Temperature and Its Effect on Packaged Beer

People often ask how long a can or bottle of beer will last if they buy it now. It’s a bit of a loaded question because there are many variables to consider when trying to provide an accurate answer. But, it is asked frequently because there are a number of misconceptions and myths floating around. As an example, we will have people request room temperature cans of beer for sale because they think beer may degrade faster if it is cooled and warmed through a number of cycles. Starting out warm isn’t the key.

Let’s walk through how we package beer. All MadTree beers are packaged at about 35 degrees for a few reasons. First, after the fermentation and clarification process, beers are transferred to the brite tank to be quickly cooled in preparation for carbonation. The cooler temperature makes it easier for the still beer to absorb the CO2 for carbonation. Second, the colder temperature means less CO2 will come out of suspension during packaging. As beer warms, more CO2 is released from beer creating a foamy mess. Third, the colder temperature means the beer will stay brewery fresh for a longer period of time when it is held at a constant low temperature.

The 3-30-300 Rule

There is a great rule of thumb that has been devised from research from the macro breweries (you can’t argue with their science, even if you don’t like their beer): the 3-30-300 rule. Quite simply, a beer will degrade in a similar manner after 3 days at 90 degrees – like in the trunk of your car in the spring/summer. 30 days at 72 degrees – room temperature on a retail shelf. Or, 300 days at 38 degrees – refrigerated.

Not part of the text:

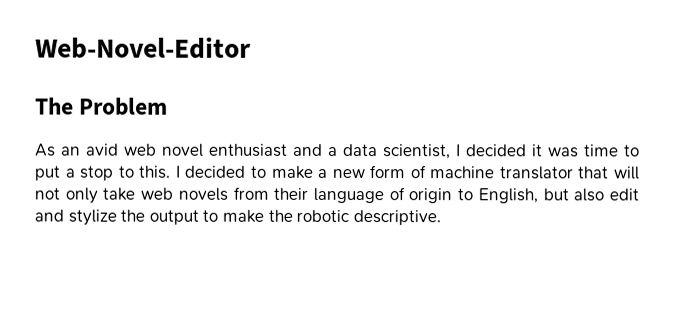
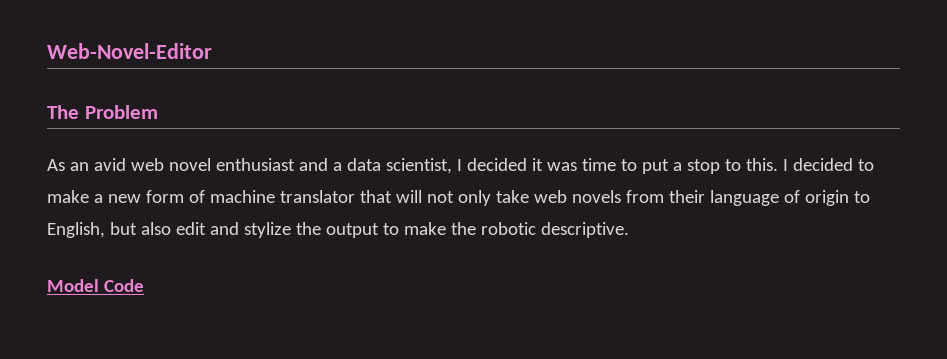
+ Model Code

Fluctuations in temperature may certainly accelerate the aging of a beer but when you are looking at short-term storage, it really isn’t much of an issue – as long as you keep it out of the trunk of your car! Again, this is a rule of thumb as different beers with different ingredients may degrade faster or slower under these conditions. But, it is one reason why we package and store beer at cold temperatures. While it is certainly reasonable to serve beer styles at a variety of temperatures, for packaging and storage purposes it is appropriate to keep it cold for the greatest stability.